[Recorded data — start]
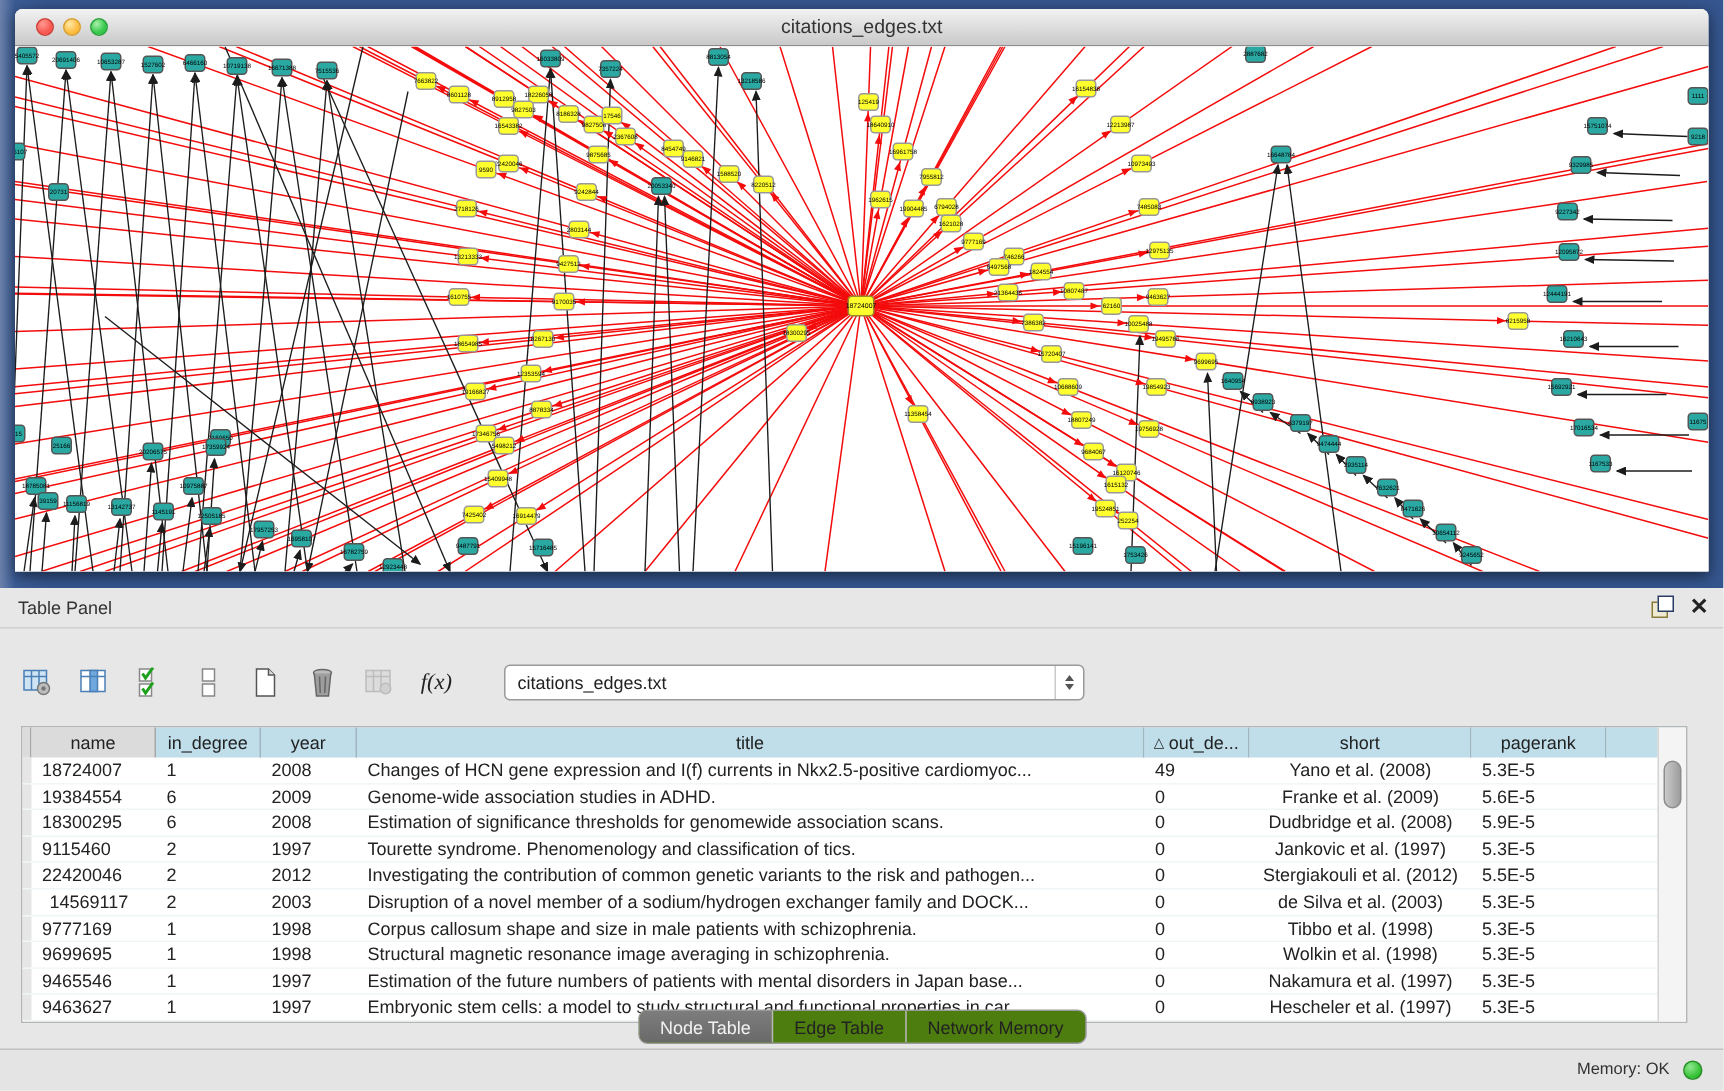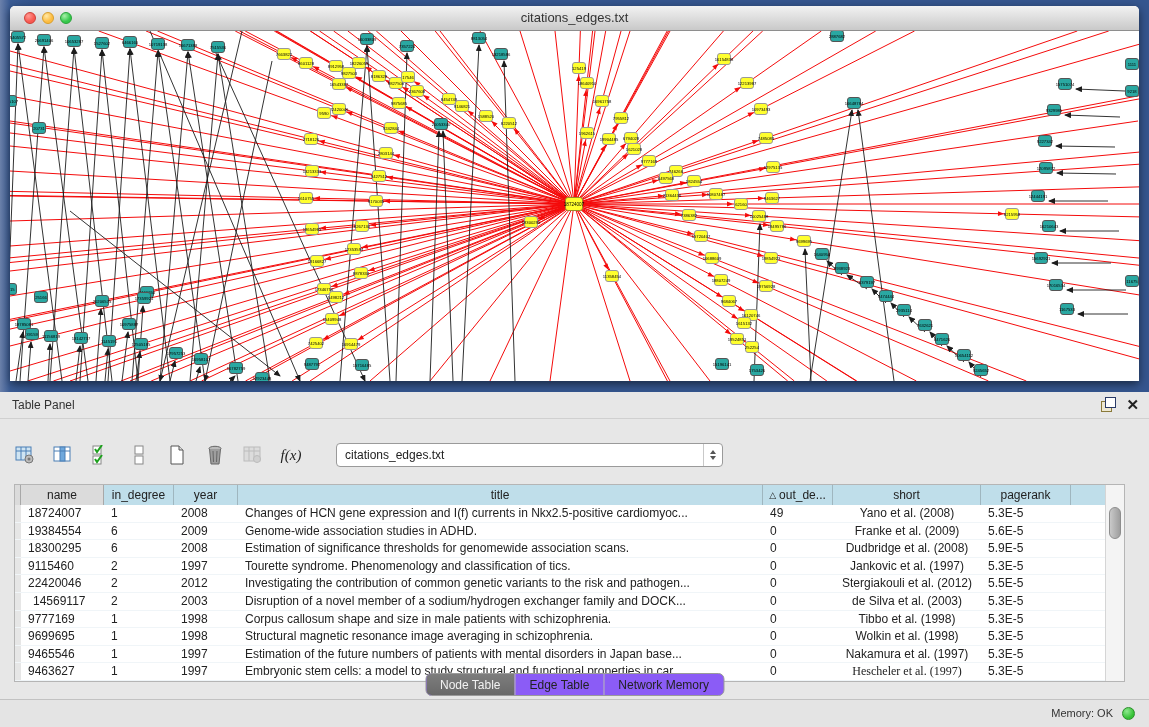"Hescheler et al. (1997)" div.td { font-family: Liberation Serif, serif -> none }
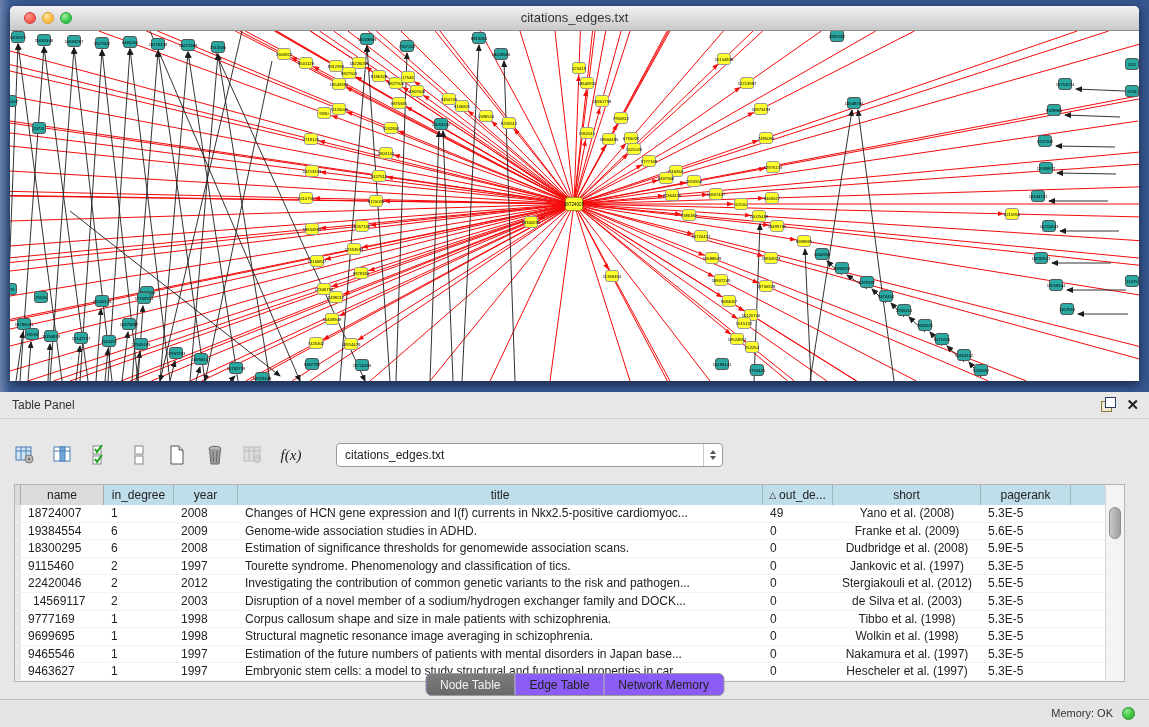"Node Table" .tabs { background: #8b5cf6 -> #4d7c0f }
[Recorded data — finish]
[Recorded data — start]
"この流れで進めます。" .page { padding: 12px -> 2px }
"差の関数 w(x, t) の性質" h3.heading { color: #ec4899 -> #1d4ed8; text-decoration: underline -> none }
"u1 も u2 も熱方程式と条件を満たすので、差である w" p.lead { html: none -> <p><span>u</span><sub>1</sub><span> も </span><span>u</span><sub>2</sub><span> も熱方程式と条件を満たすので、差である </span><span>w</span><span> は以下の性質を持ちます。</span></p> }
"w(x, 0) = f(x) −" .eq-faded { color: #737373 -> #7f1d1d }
[Recorded data — finish]
▶ [Task to complete]
Starting at the line above that holds "Liberation Serif, serif", return each line up to and including the one that holds "background: #8b5cf6 ->", exactly as written, minus any pictures.

▶ [Exercise answer]
"Hescheler et al. (1997)" div.td { font-family: Liberation Serif, serif -> none }
"Node Table" .tabs { background: #8b5cf6 -> #4d7c0f }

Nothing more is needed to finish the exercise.